- Activity -
All lines from the one with "border-bottom:4px solid #4d7c0f;" through the final line below are to be reproduced exactly; omit the others.

──────── Dataset extract

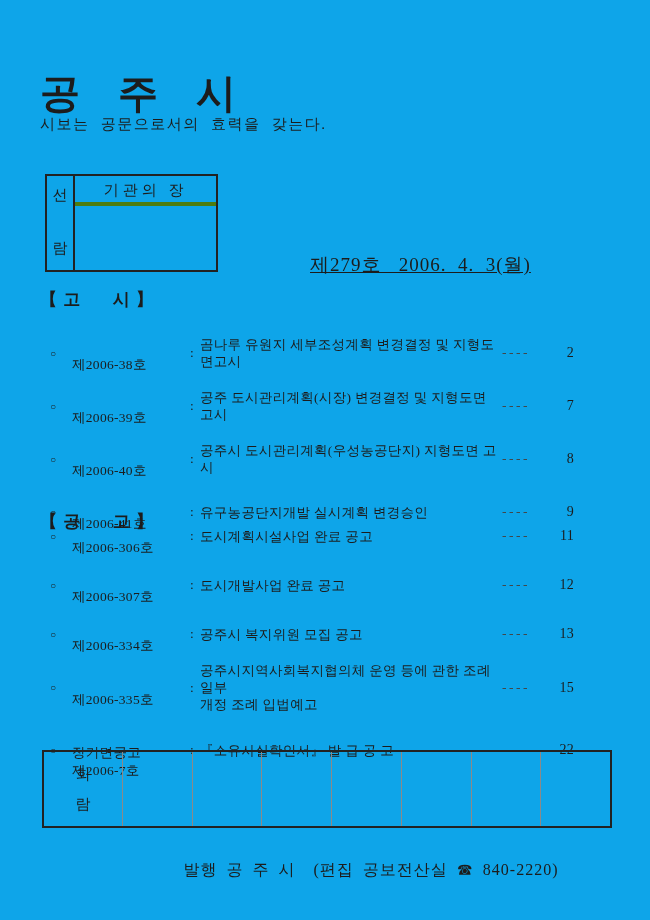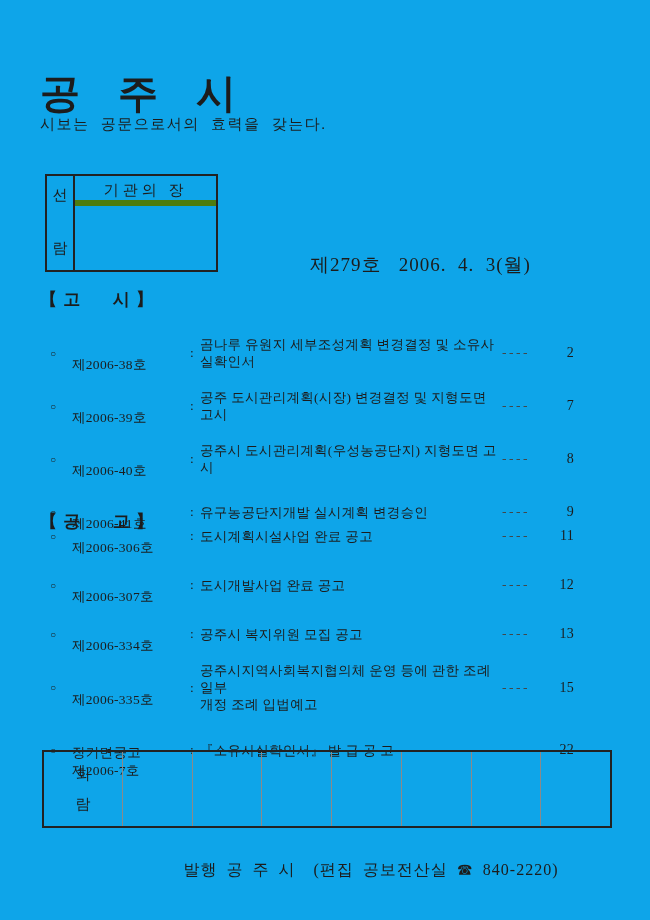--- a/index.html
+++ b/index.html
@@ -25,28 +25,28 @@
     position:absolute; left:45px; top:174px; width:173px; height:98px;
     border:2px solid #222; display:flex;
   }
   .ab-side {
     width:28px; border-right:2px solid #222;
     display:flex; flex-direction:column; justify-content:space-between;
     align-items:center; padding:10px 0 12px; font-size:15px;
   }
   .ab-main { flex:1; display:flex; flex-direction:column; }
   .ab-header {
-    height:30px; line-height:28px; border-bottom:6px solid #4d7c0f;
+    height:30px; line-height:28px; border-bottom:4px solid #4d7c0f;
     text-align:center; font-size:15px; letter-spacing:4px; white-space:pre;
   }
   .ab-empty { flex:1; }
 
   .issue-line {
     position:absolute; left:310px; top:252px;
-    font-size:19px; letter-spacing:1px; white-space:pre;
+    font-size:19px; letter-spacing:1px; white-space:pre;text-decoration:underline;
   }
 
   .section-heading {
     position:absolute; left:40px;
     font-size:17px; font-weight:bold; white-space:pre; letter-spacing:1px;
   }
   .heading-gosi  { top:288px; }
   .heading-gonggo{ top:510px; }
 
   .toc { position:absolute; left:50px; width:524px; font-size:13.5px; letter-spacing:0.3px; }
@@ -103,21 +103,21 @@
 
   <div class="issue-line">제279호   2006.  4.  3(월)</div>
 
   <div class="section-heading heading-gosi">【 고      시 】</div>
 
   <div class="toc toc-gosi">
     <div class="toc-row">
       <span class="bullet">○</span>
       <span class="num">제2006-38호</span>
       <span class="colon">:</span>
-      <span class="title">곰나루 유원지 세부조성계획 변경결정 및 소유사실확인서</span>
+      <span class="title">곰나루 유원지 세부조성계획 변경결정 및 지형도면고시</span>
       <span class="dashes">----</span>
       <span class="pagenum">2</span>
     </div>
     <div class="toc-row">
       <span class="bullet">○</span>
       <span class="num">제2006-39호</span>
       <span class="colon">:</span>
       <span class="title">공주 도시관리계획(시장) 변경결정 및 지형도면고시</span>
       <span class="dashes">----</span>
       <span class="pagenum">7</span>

────────────────

- Expected output -
+    height:30px; line-height:28px; border-bottom:4px solid #4d7c0f;
     text-align:center; font-size:15px; letter-spacing:4px; white-space:pre;
   }
   .ab-empty { flex:1; }
 
   .issue-line {
     position:absolute; left:310px; top:252px;
-    font-size:19px; letter-spacing:1px; white-space:pre;
+    font-size:19px; letter-spacing:1px; white-space:pre;text-decoration:underline;
   }
 
   .section-heading {
     position:absolute; left:40px;
     font-size:17px; font-weight:bold; white-space:pre; letter-spacing:1px;
   }
   .heading-gosi  { top:288px; }
   .heading-gonggo{ top:510px; }
 
   .toc { position:absolute; left:50px; width:524px; font-size:13.5px; letter-spacing:0.3px; }
@@ -103,21 +103,21 @@
 
   <div class="issue-line">제279호   2006.  4.  3(월)</div>
 
   <div class="section-heading heading-gosi">【 고      시 】</div>
 
   <div class="toc toc-gosi">
     <div class="toc-row">
       <span class="bullet">○</span>
       <span class="num">제2006-38호</span>
       <span class="colon">:</span>
-      <span class="title">곰나루 유원지 세부조성계획 변경결정 및 소유사실확인서</span>
+      <span class="title">곰나루 유원지 세부조성계획 변경결정 및 지형도면고시</span>
       <span class="dashes">----</span>
       <span class="pagenum">2</span>
     </div>
     <div class="toc-row">
       <span class="bullet">○</span>
       <span class="num">제2006-39호</span>
       <span class="colon">:</span>
       <span class="title">공주 도시관리계획(시장) 변경결정 및 지형도면고시</span>
       <span class="dashes">----</span>
       <span class="pagenum">7</span>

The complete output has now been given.